Çalışmamızın alan yazına bir diğer katkısının, PFA’lı hastalarda AFİ’nin kullanılarak hastaların ayak fonksiyonlarını kendi bakış açılarından değerlendirme sonuçlarının, bunu takiben diz ve kalça egzersizleri ve bunlara AKE eklenerek oluşturulmuş iki ayrı egzersiz programı sonucundaki değişimlerinin sunulması olduğunu düşünmekteyiz.

Görüldüğü üzere ‘Ayak kısaltma egzersizleri, patellofemoral ağrısı olan

hastalarda alt ekstremite fonksiyonelliğinin geliştirilmesinde etkilidir.’ şeklinde

oluşturduğumuz hipotezimiz ilişkin koşuların tamamını sağlayamadığından dolayı kabul edilmedi.

5.5. Limitasyonlar

AKE’nin intrinsik kas eğitimi ile PFA rehabilitasyonunun eksik kalan bir nokta olan ayak pronasyonunu çözümlenmesine yardımcı olacağı görüşüne vardığımız bu çalışmamızın limitasyonlarını aşağıdaki gibi sunmak isteriz.

 AKE intrinsik kas eğitimine dayanan bir egzersiz yaklaşımıdır dolayısıyla etkin tedavinin en belirgin göstergesi intrinsik kaslarda meydana gelen kas aktivitesinin gösterilmesi olacaktır. Bu durumu değerlendiren yöntemlerin sınırlı olmasıyla beraber elektromiyografi gibi özel cihazlar gerektirmesi nedeniyle çalışmamızda bu değerlendirmeye yer veremedik.

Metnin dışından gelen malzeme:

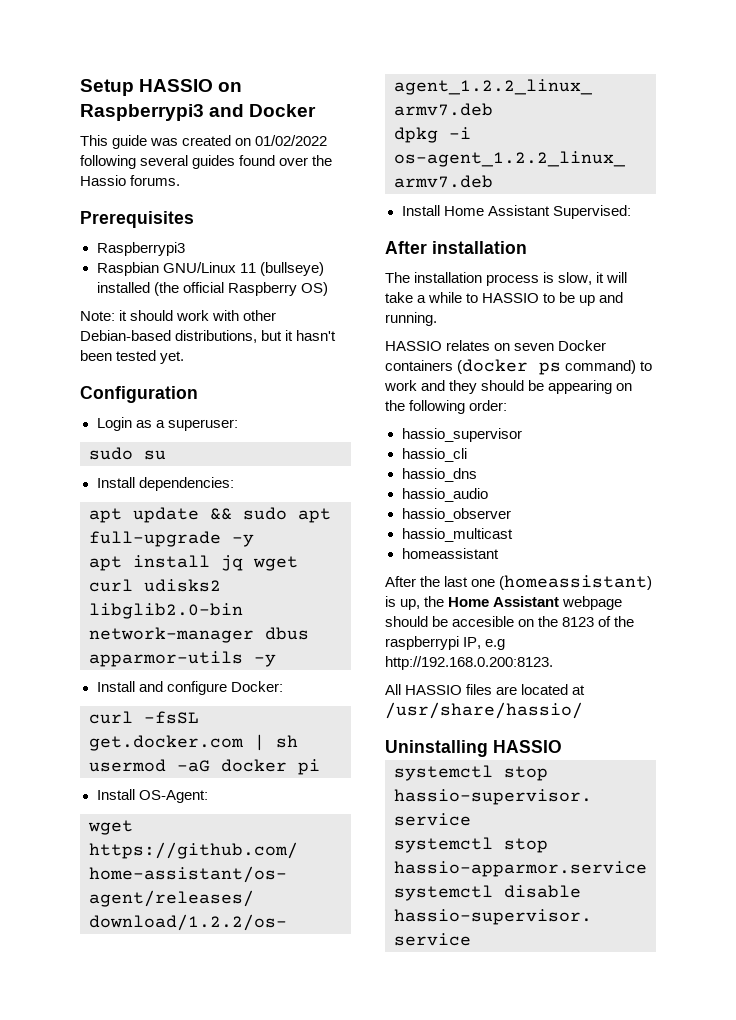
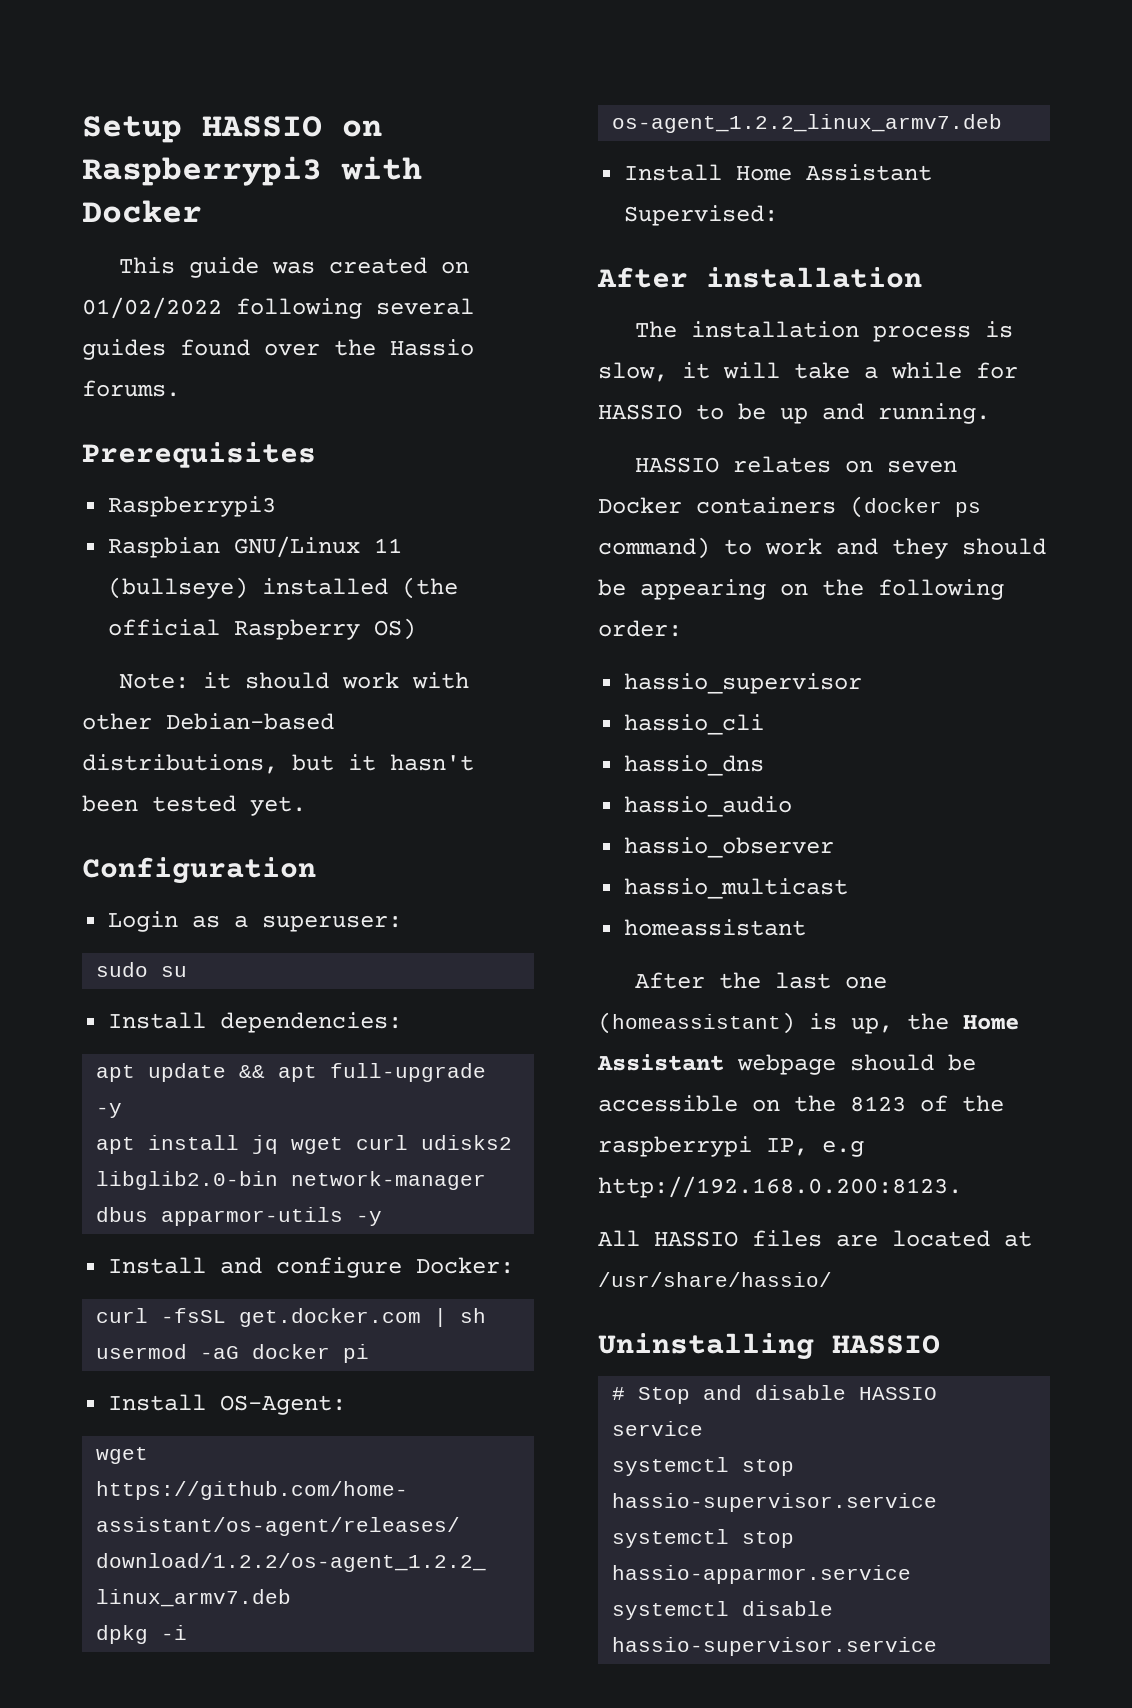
[209,104,245,117] and -> [341,156,422,180] with
[243,507,287,520] sudo -> (266, 1071) none
[466,293,479,303] to -> [976,362,1018,379] for
[452,616,515,627] accesible -> [598,1095,738,1112] accessible
(562, 746) none -> [612,1385,938,1404] [612,1421,704,1436] // # Stop and disable HASSIO service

 PFA’nın klinik tablosu statik pozisyonlardan ziyade dinamik durumlarda daha belirgin hale gelmektedir. Çalışmamızda sadece statik değerlendirmelere yer verebildik. Ancak pedobaragrafik değerlendirmeler ile dinamik olarak plantar basınç dağılımına ilişkin veriler elde edebilseydik, AKE ile hedeflediğimiz iyileşmeyi daha nesnel olarak ifade edebilirdik diye düşünmekteyiz.